Dawkins is similar to me in that he doesn’t state categorically that there is no God. He doesn’t believe that God exists and sets out his stall here:

Prof Dawkins said that he was “6.9 out of seven” sure of his beliefs, referencing the seven point scale of belief that he sets out in his book The God Delusion. telegraph.co.uk/news/religion/9103685/Richard-Dawkins-Im-6.9-out-7-sure-that-God-does-not-exist.html

I class that as an atheist. An agnostic (to use Dawkins’ definition as in the video clip) is someone who is 50:50 about the likelihood. Although he classes himself as an agnostic. That’s where he and I part company.

Go figure.
And Dawkin’s ultimately rejects ideas such as “agnostic theist” or “agnostic atheist” as obfuscating categories. Ultimately any belief, even a 6.9 on the Dawkin’s scale, requires a defense of whatever ontology or epistemology you’re using, a defense of what counts as evidence and reasoned argument, a defense that things such as reason exist to begin with.
 
According to St. Thomas you can’t prove that the world did not always exist: “By faith alone do we hold, and by no demonstration can it be proved, that the world did not always exist,”
ST First part Question 46, article 2.
Well, Saint Thomas did believe that once you demonstrated God exists in such and such a way as he defined that you could then rationally conclude that the universe must have had a beginning. But as a starting point on the road to God.

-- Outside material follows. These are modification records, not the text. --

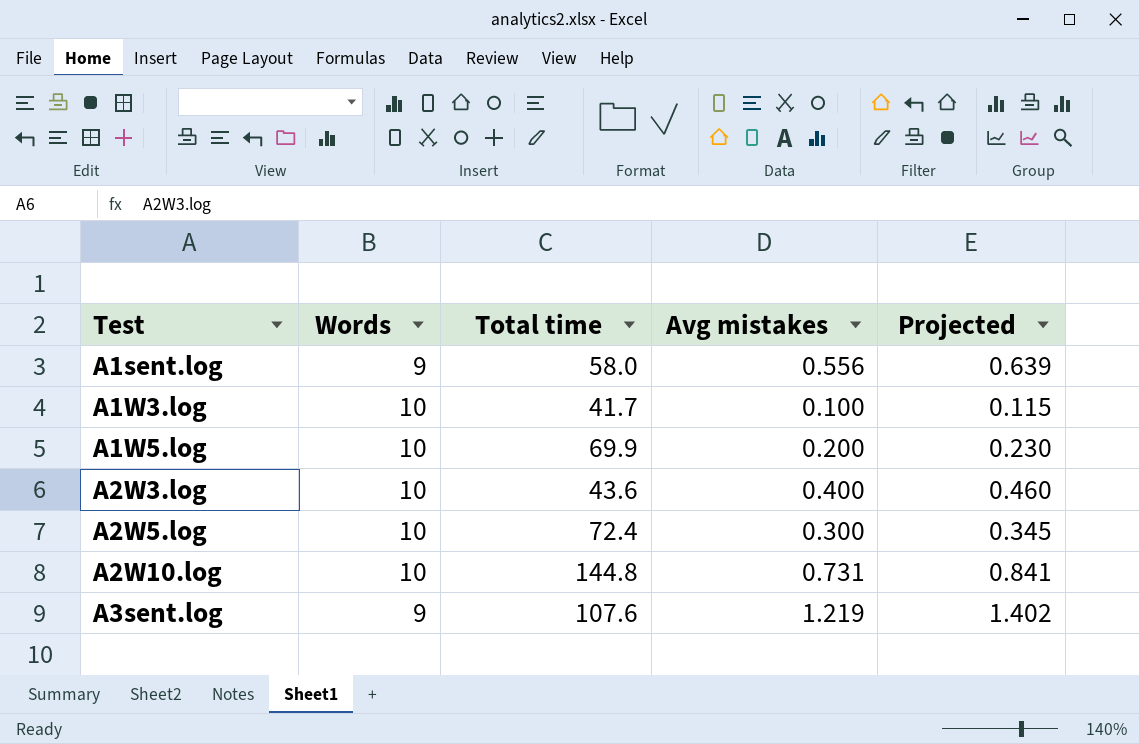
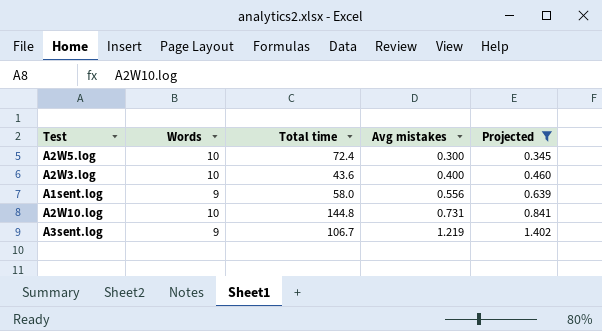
filter: none -> Projected >= 0.345
row order: Test ascending -> Avg mistakes ascending
A3sent.log | Total time: 107.6 -> 106.7

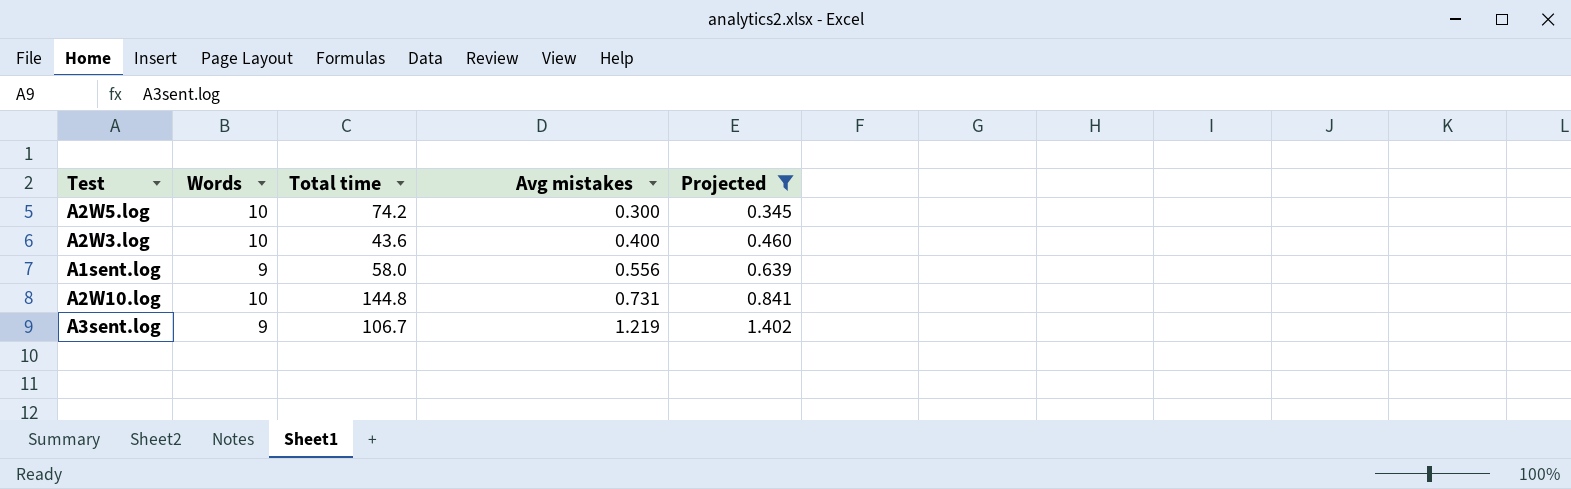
A2W5.log | Total time: 72.4 -> 74.2

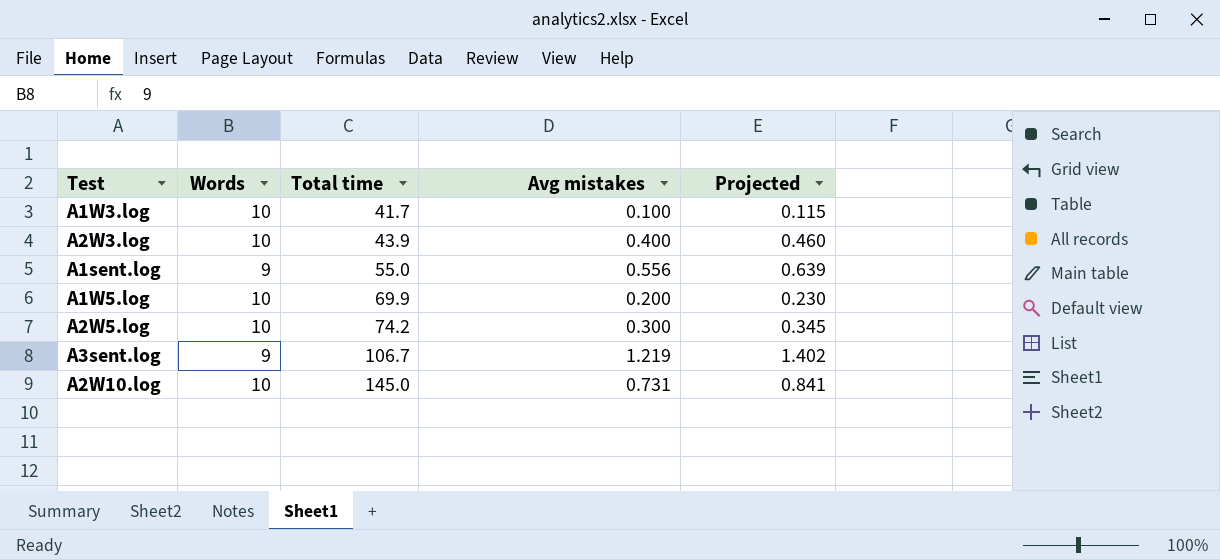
filter: Projected >= 0.345 -> none
row order: Avg mistakes ascending -> Total time ascending
A2W3.log | Total time: 43.6 -> 43.9
A1sent.log | Total time: 58.0 -> 55.0
A2W10.log | Total time: 144.8 -> 145.0

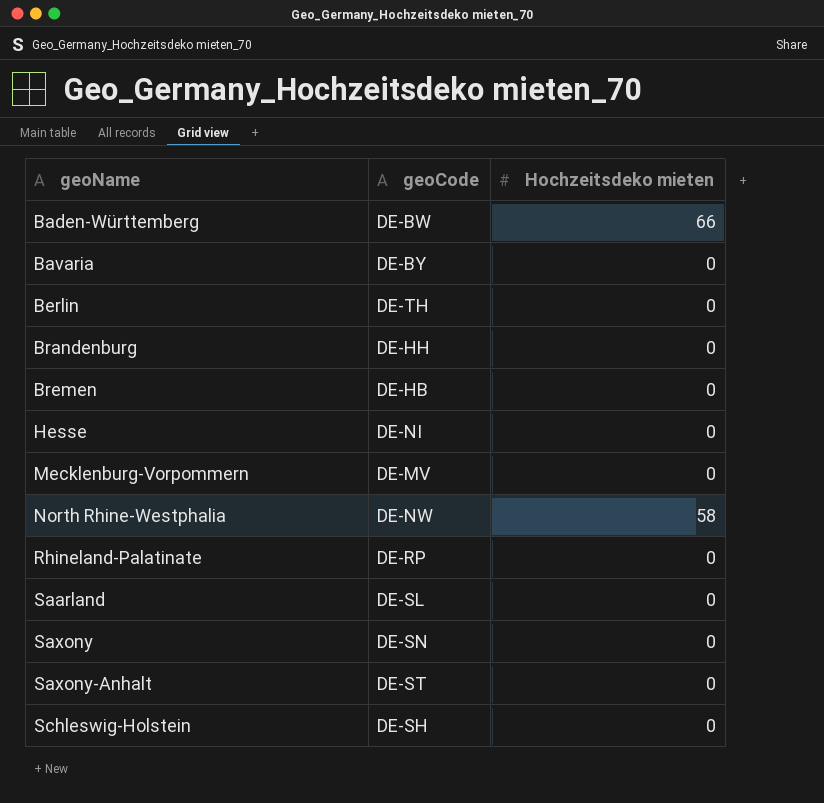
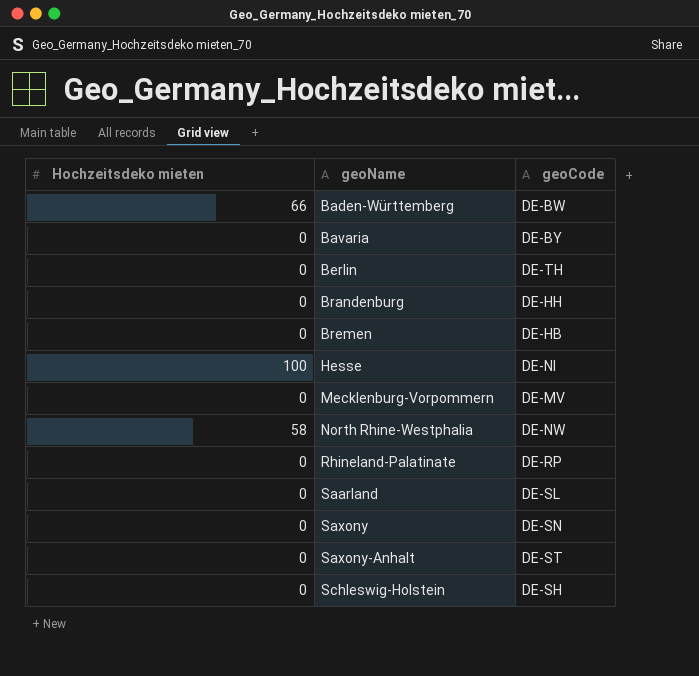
column Hochzeitsdeko mieten | position: 3 -> 1
Hesse | Hochzeitsdeko mieten: 0 -> 100

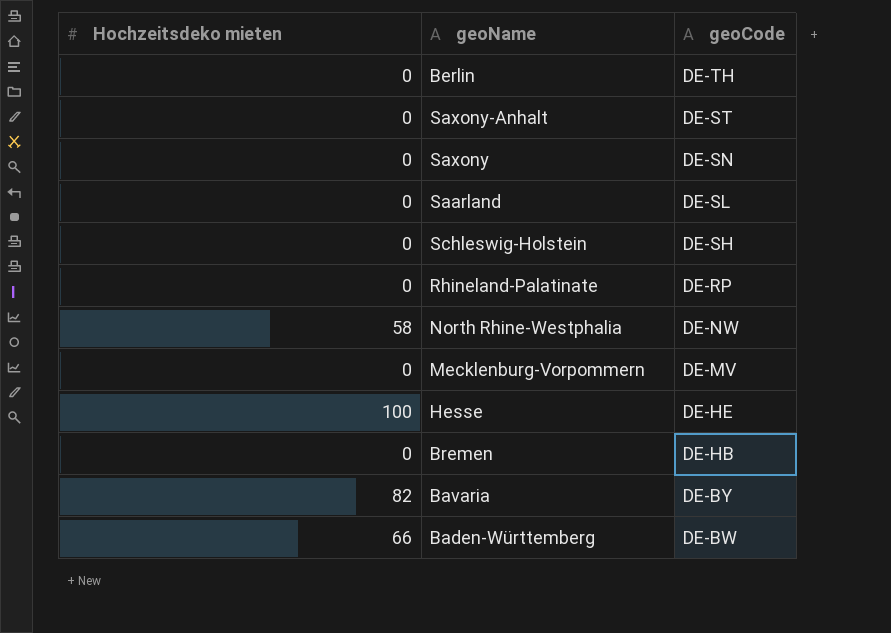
row order: geoName ascending -> geoCode descending
row Brandenburg: 0 | DE-HH -> none
Hesse | geoCode: DE-NI -> DE-HE
Bavaria | Hochzeitsdeko mieten: 0 -> 82

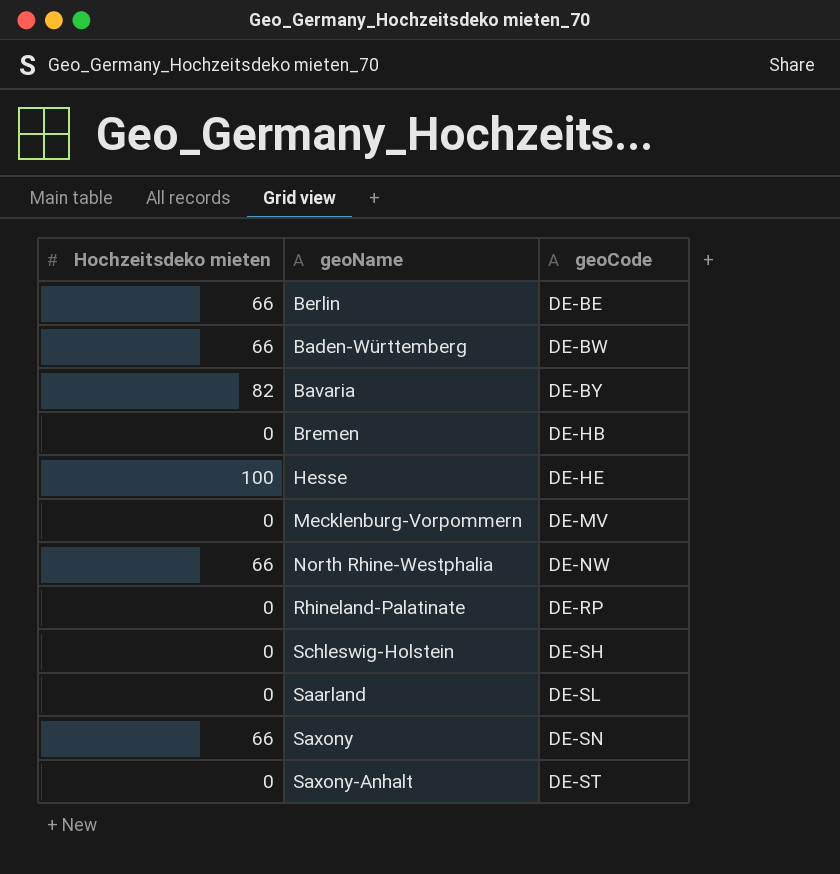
row order: geoCode descending -> geoCode ascending
Berlin | Hochzeitsdeko mieten: 0 -> 66
Berlin | geoCode: DE-TH -> DE-BE
North Rhine-Westphalia | Hochzeitsdeko mieten: 58 -> 66
Saxony | Hochzeitsdeko mieten: 0 -> 66

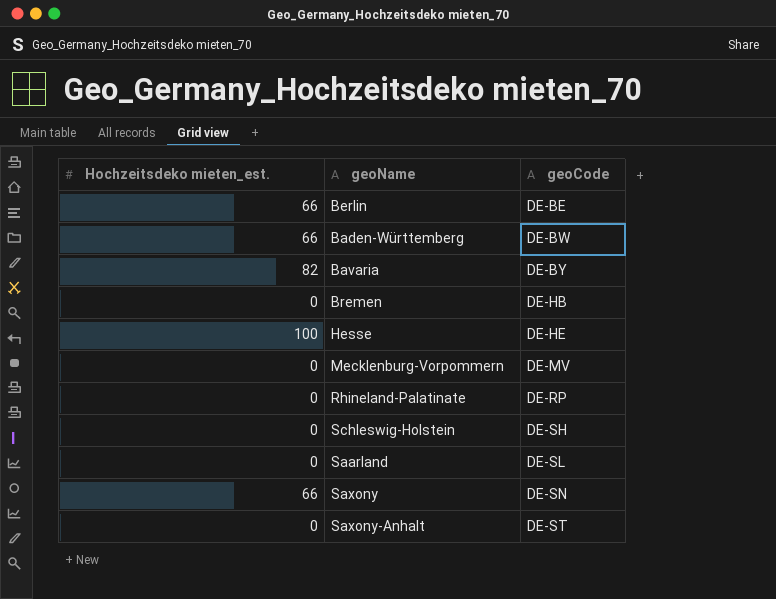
column name: Hochzeitsdeko mieten -> Hochzeitsdeko mieten_est.
row North Rhine-Westphalia: 66 | DE-NW -> none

You’re exactly right, though, Tomdstone, but you misunderstand Thomas. Thomas was perfectly comfortable recognize that an accidentally ordered series could conceivably go on forever, and the universe as a series of events is an accidentally ordered series. But as I’m sure you’ve heard Thomist’s say, Thomas’ proofs were not focused on any such beginning of the universe or showing that an infinite regress back to the beginning of time was possible, but was instead focused on the hear and now, of “simultaneous”, essentially ordered series, which rationally cannot extend forever in an infinite regress, and which apply whether or not the universe had a beginning or not.
 
Conscience is generated by your brain and it is the result of all your experiences and person you are (your gene).
Conscience is of course generated in the brain. Animals are conscious beings, after all. That said, that does not mean that all rational activity by rational beings are reducible to the the matter of our brain alone.
 
Conscience is of course generated in the brain. Animals are conscious beings, after all. That said, that does not mean that all rational activity by rational beings are reducible to the the matter of our brain alone.
What else can affect conscience?
 
But aren’t you making the claim that God doesn’t exist?
No.
And this is noble as far as it goes. But IF God exists, can we know more about Him, Bradski? Has He made it possible for us to do so? There are competing claims, of course, but do we have some responsibility to sort out fact from fiction?
Indeed we do. And I have made the call. The jury is in.

When I was a young shaver, I might have said that I did believe in God. That is: ‘He exists’. As I got older, that would probably would have changed to: ‘I think He exists’ and then ‘He probably exists’. Then as I investigated further (there was a gap of a decade or two), that became: ‘I’m not sure that he exists’ to ‘I doubt that He exists’ and then went to: ‘I’m pretty certain He doesn’t’.

Now, to all intents and purposes, I know he doesn’t. So I say: ‘I don’t believe in God’. I’m as certain about that as I am about most things that are important. But being a bit of a science nerd (hence the avatar) I know that nothing is ever 100% certain, so I don’t make any definitive claims.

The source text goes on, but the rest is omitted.